É essa segurança jurídica que dá aos bancos condições de fazer ofertas atraentes. Os juros médios do home equity estão hoje em 18% ao ano. No crédito pessoal comum a taxa é de 88%, e, no caso do rotativo do cartão de crédito, passa dos 400%. Os prazos e valores também são melhores: o período máximo chega a vinte anos, e o dinheiro emprestado pode equivaler a até 60% do valor do imóvel. A busca mais comum pela modalidade atualmente é para quitar dívidas mais elevadas. Na sequência, vêm a realização de reformas e os investimentos em pequenos negócios. “É uma operação que permite que as pessoas peguem um valor alto com parcelas que cabem no orçamento”, diz Fabio Zveibil, vice-presidente de empréstimos com garantia da Creditas, fintech voltada a esse nicho. Ali, o valor médio dos empréstimos é de 200 000 reais, com parcelas na faixa de 1 500. As mensalidades palatáveis ajudam a manter baixa a inadimplência. De acordo com a Abecip, 2,8% dos contratos de home equity têm hoje algum atraso. No crédito comum essa taxa é de 7%, e, no rotativo do cartão, passa de 50%.

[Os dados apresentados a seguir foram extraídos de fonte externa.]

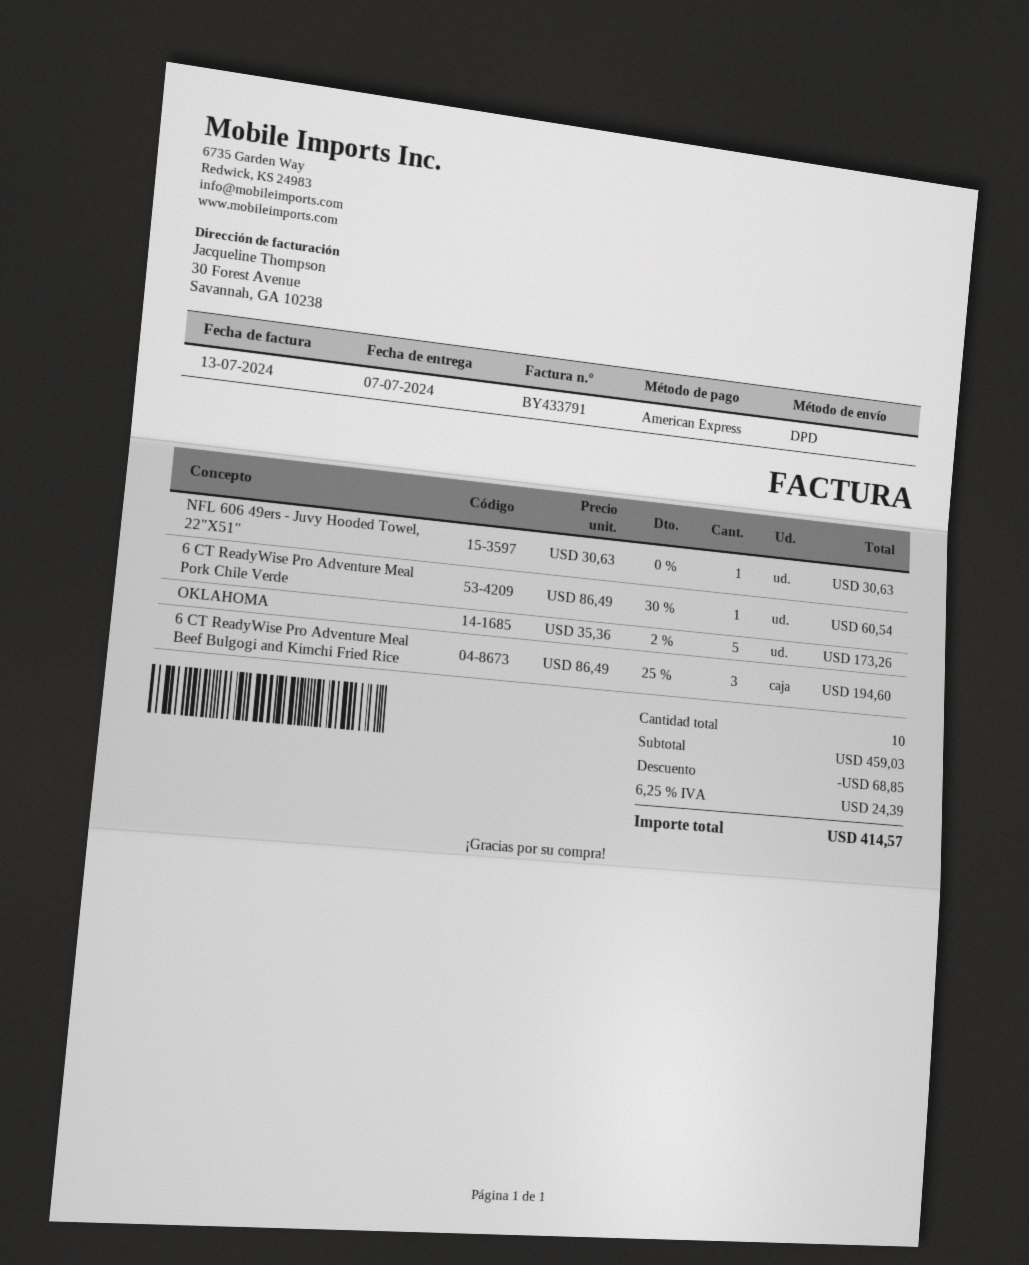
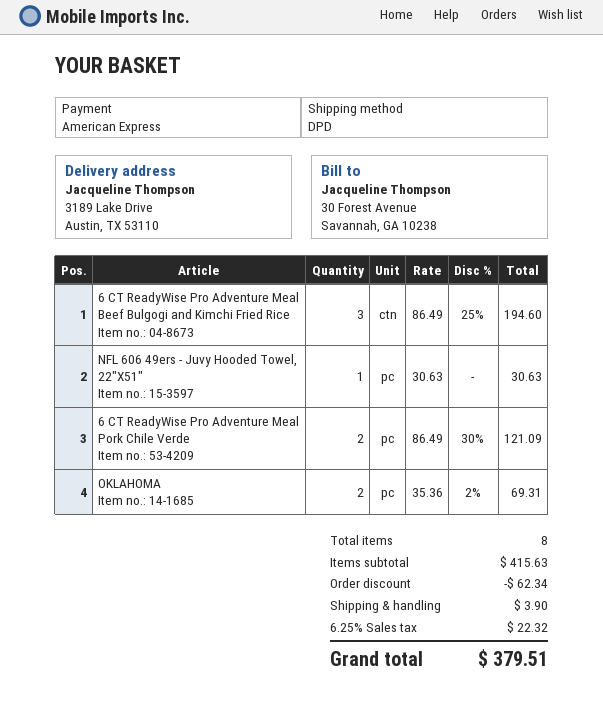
6 CT ReadyWise Pro Adventure Meal Pork Chile Verde: 1 x 86.49 - 30% = 60.54 -> 2 x 86.49 - 30% = 121.09
OKLAHOMA: 5 x 35.36 - 2% = 173.26 -> 2 x 35.36 - 2% = 69.31
total quantity: 10 -> 8
subtotal: 459.03 -> 415.63
discount: 68.85 -> 62.34
shipping: none -> 3.90
tax: 6.25% = 24.39 -> 6.25% = 22.32
total: 414.57 -> 379.51

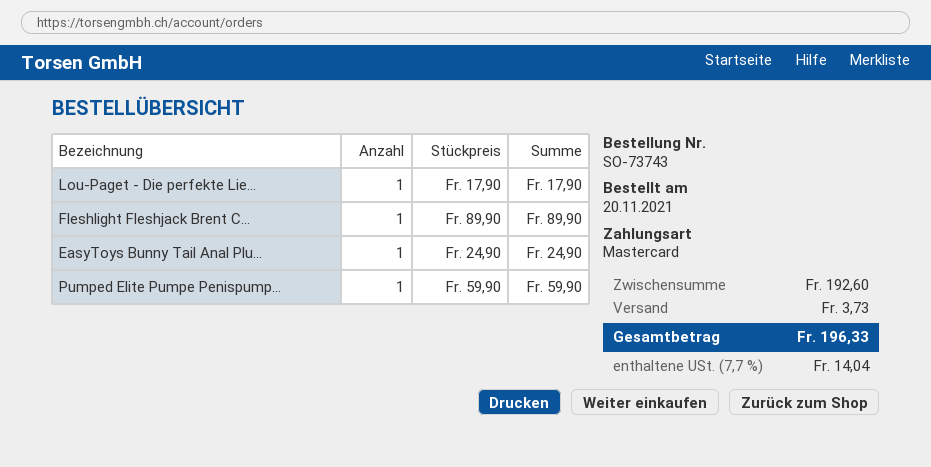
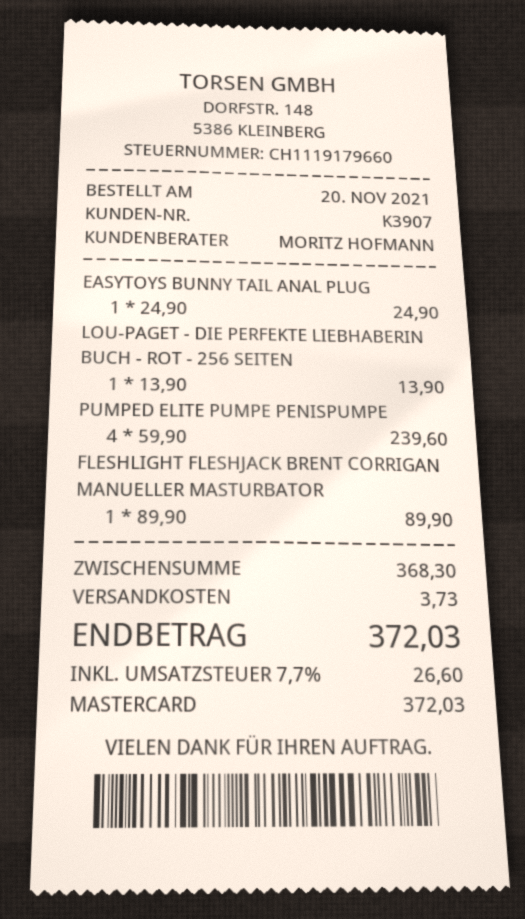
Lou-Paget - Die perfekte Lie...: 1 x 17.90 = 17.90 -> 1 x 13.90 = 13.90
Pumped Elite Pumpe Penispump...: 1 x 59.90 = 59.90 -> 4 x 59.90 = 239.60
subtotal: 192.60 -> 368.30
tax: 7.7% = 14.04 -> 7.7% = 26.60
total: 196.33 -> 372.03

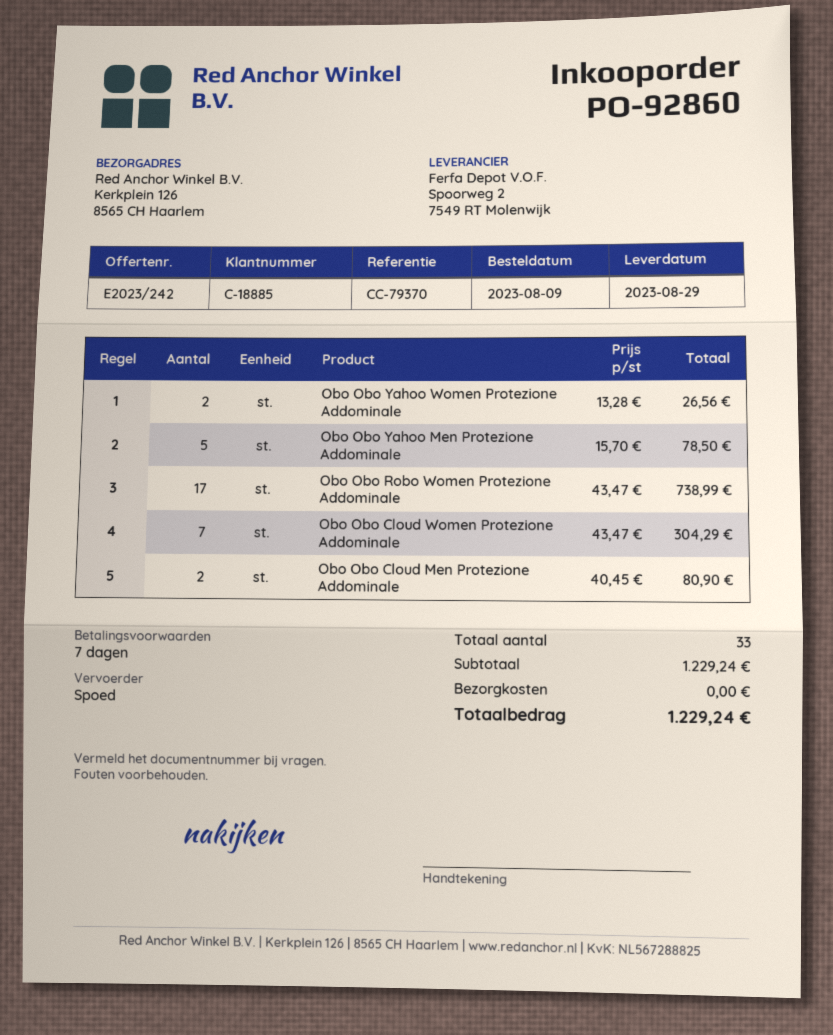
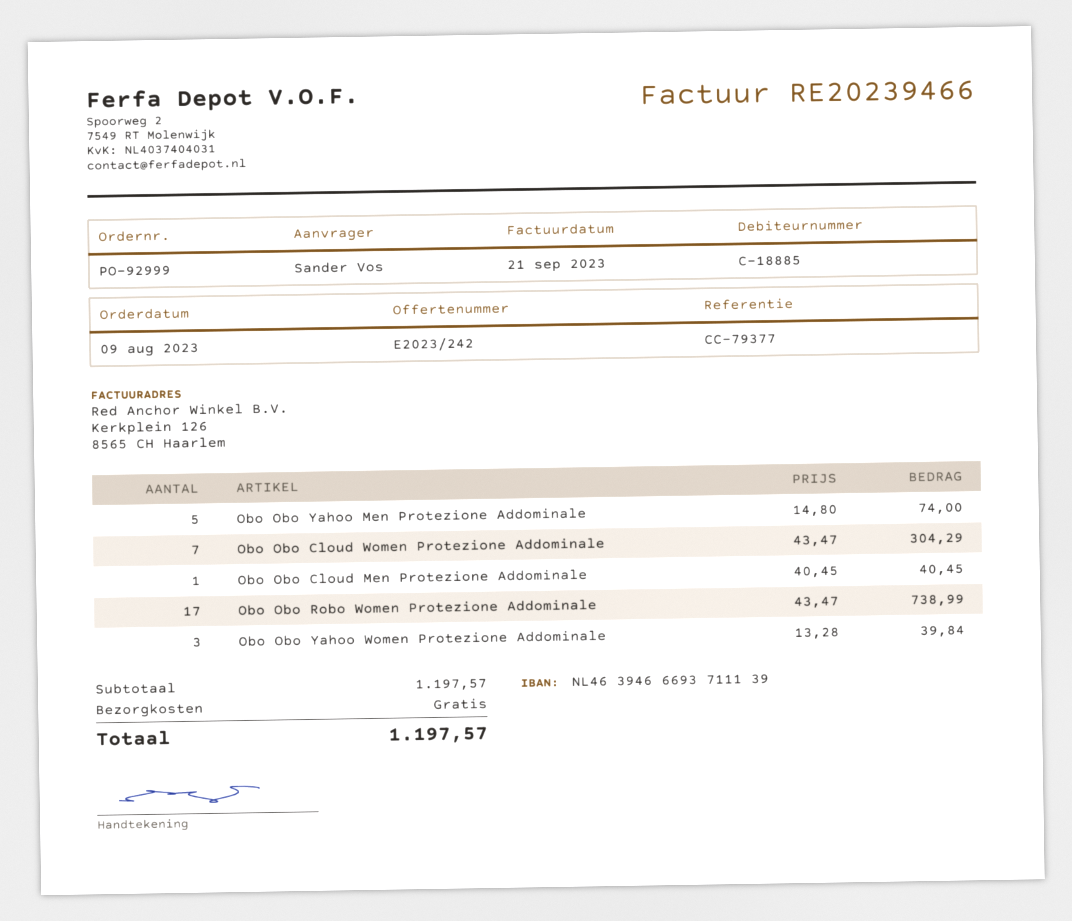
order number: PO-92860 -> PO-92999
reference: CC-79370 -> CC-79377
Obo Obo Yahoo Women Protezione Addominale: 2 x 13.28 = 26.56 -> 3 x 13.28 = 39.84
Obo Obo Yahoo Men Protezione Addominale: 5 x 15.70 = 78.50 -> 5 x 14.80 = 74.00
Obo Obo Cloud Men Protezione Addominale: 2 x 40.45 = 80.90 -> 1 x 40.45 = 40.45
subtotal: 1229.24 -> 1197.57
total: 1229.24 -> 1197.57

Agora, com o Novo Marco das Garantias, norma aprovada em outubro do ano passado, a expectativa é de que o crédito com garantia de imóvel possa dar um novo salto. Entre as principais mudanças está a possibilidade de usar o mesmo bem para mais de um empréstimo, inclusive em bancos diferentes, o que não era permitido antes. Ainda assim, o teto para empréstimo continua a ser de 60% do valor do imóvel. É essa trava que, de acordo com os especialistas, ainda deixa o Brasil bem longe do que aconteceu na crise financeira que abalou os Estados Unidos em 2007 e que se originou, justamente, no tamanho desproporcional que os refinanciamentos imobiliários tomaram. “Não havia controle: uma pessoa com um imóvel de 1 milhão de dólares podia tomar empréstimo de 3 milhões”, diz Bernardo Chezzi, vice-presidente do Instituto Brasileiro de Direito Imobiliário e um dos autores do Marco das Garantias. Os empréstimos múltiplos a partir de uma mesma casa, de toda forma, ainda não pegaram no Brasil. Cautelosos, os bancos estão deglutindo as novas regras e desenhando internamente os primeiros contratos de home equity expandido que poderão oferecer. Mas, como mostram os crescimentos robustos mês a mês desse filão até aqui, não devem faltar interessados.